The answer must be only the lines below from the one holding "- ![Issue Selection]/images/2019-avionics-issue-selection.png" down to the one holding "8 Easy Steps!", ends included, printed exactly; please omit all pictures.

#### SOURCE DATA
= Beginning of Section =
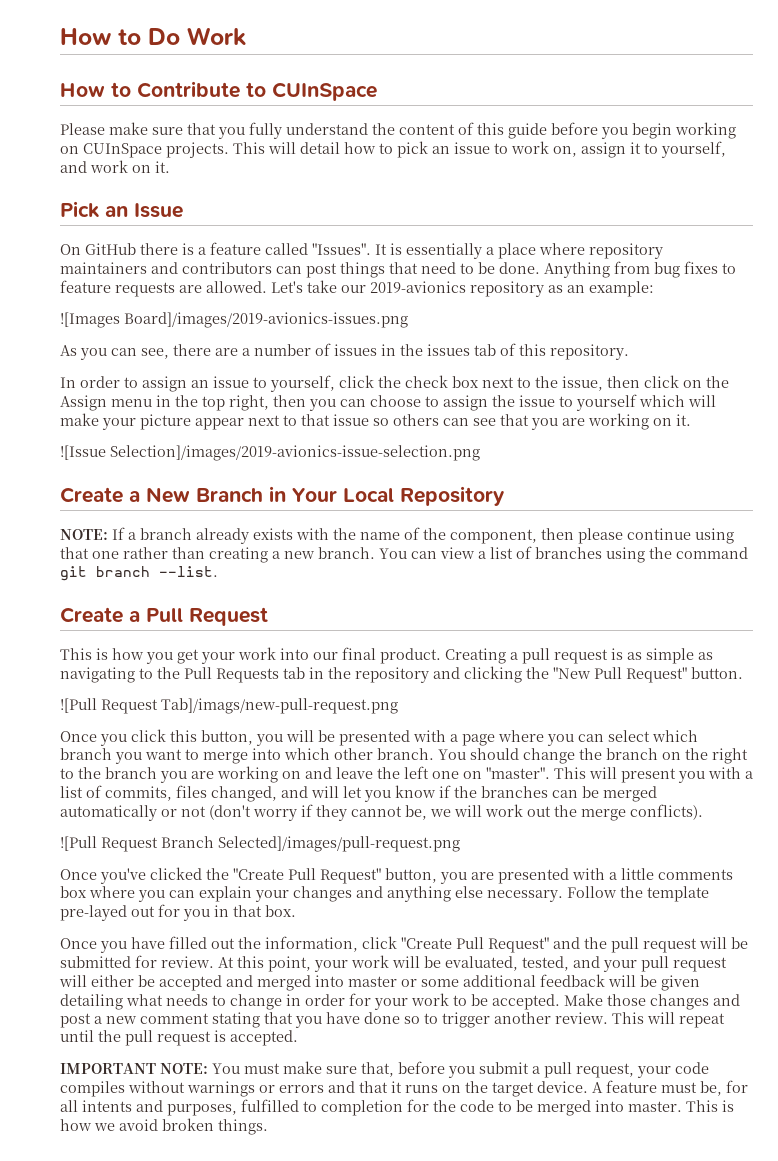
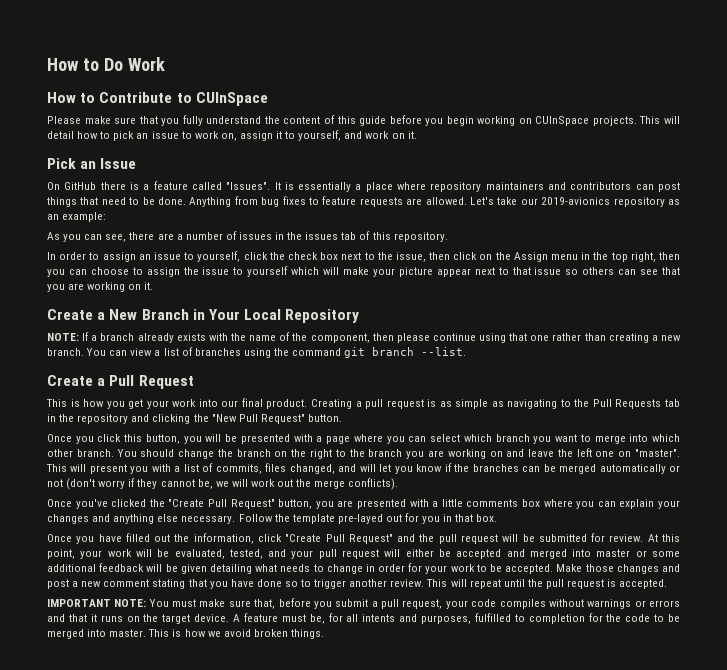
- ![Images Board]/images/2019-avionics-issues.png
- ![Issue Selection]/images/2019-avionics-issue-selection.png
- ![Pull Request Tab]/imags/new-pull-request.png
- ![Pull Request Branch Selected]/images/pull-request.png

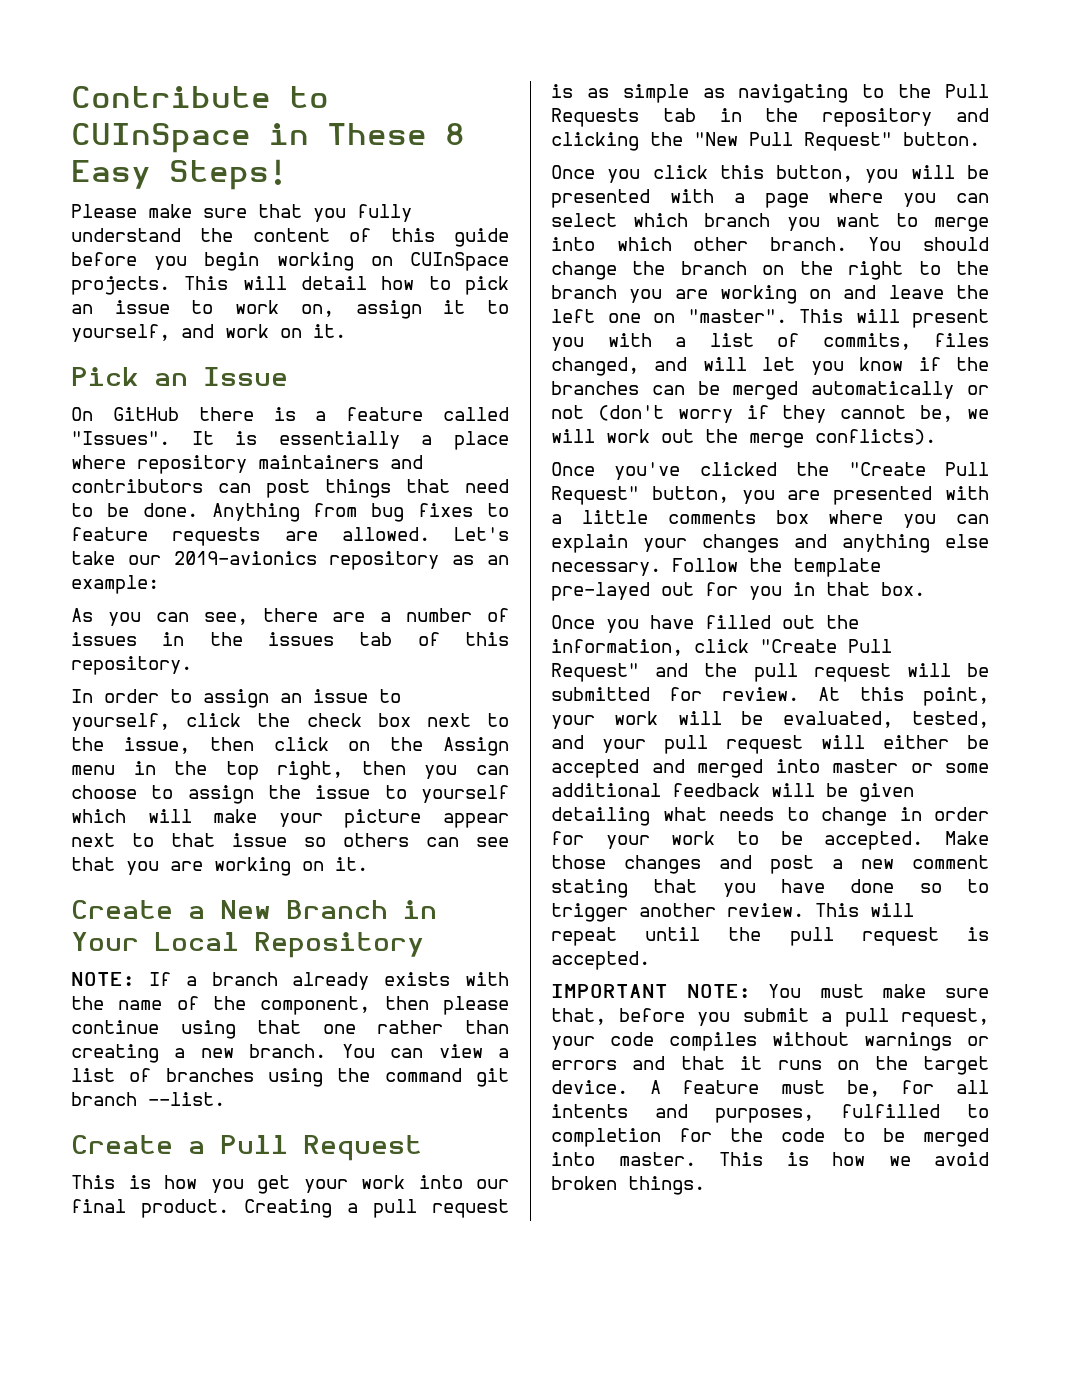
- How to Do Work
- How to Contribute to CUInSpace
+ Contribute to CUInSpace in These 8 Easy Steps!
= End of Section =
= Beginning of Section =
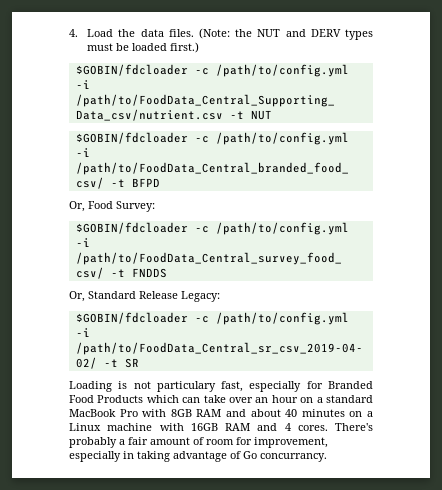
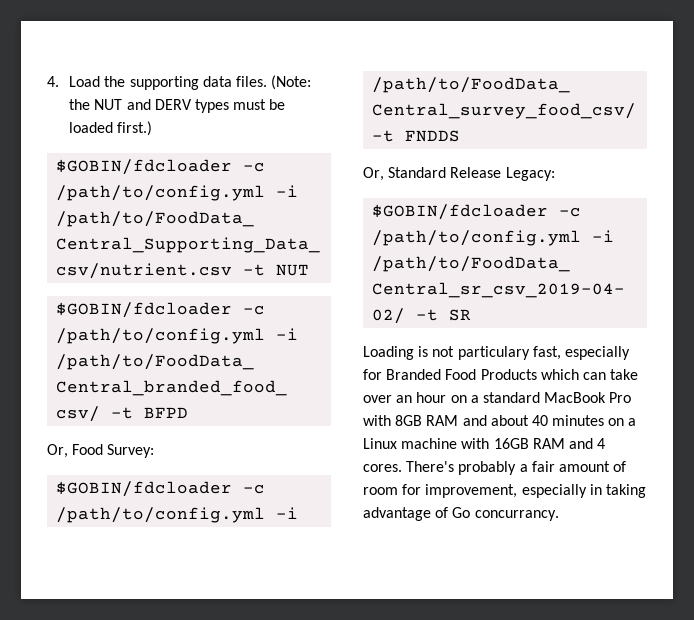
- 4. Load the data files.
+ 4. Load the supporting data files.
= End of Section =
#### TASK OUTPUT
- ![Issue Selection]/images/2019-avionics-issue-selection.png
- ![Pull Request Tab]/imags/new-pull-request.png
- ![Pull Request Branch Selected]/images/pull-request.png

- How to Do Work
- How to Contribute to CUInSpace
+ Contribute to CUInSpace in These 8 Easy Steps!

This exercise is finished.